Postby Kesewani » Fri Nov 13, 2020 12:03 pm

November, 2020
The Jafarian Palace,
Masibe, Kesewani


Image
The Jafarian Palace


In the capital city of Masibe, as diplomatic relations re-open up in the midst of a pandemic and economic recession effecting the region, a conference had been daringly called for the meeting of Muhammad II of the United Kingdom of Kesewani and the newly appointed Busarian Ambassador to Kesewani in order to discuss diplomatic and economic ties of the neighboring countries of Kesewani and Busarian.

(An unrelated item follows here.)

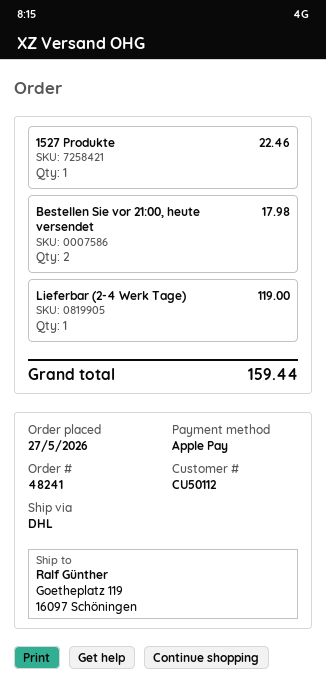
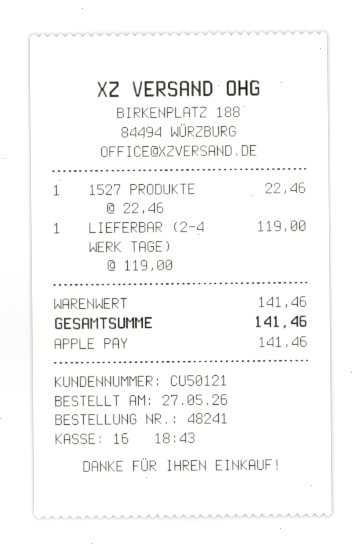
customer number: CU50112 -> CU50121
Bestellen Sie vor 21:00, heute versendet: 2 for 17.98 -> none
total: 159.44 -> 141.46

Keanjaho Mauladui, the Chief of the Kesewi Royal Court had arranged for the meeting to take place in the Green Chamber of the Jafarian Palace, a beautiful white royal complex built in the 1920's by King Muhammad's great-grandfather, King Jafari. The Green Chamber, ornately designed with the style of the art-deco that had been all the rage in style a hundred years ago, had often served as a peaceful meeting palace for diplomacy and politics, both within and outside of Kesewani. It took its name from its green and gold walls and massive emerald chandelier that hung over the ornate table that served as the centerpiece of the room.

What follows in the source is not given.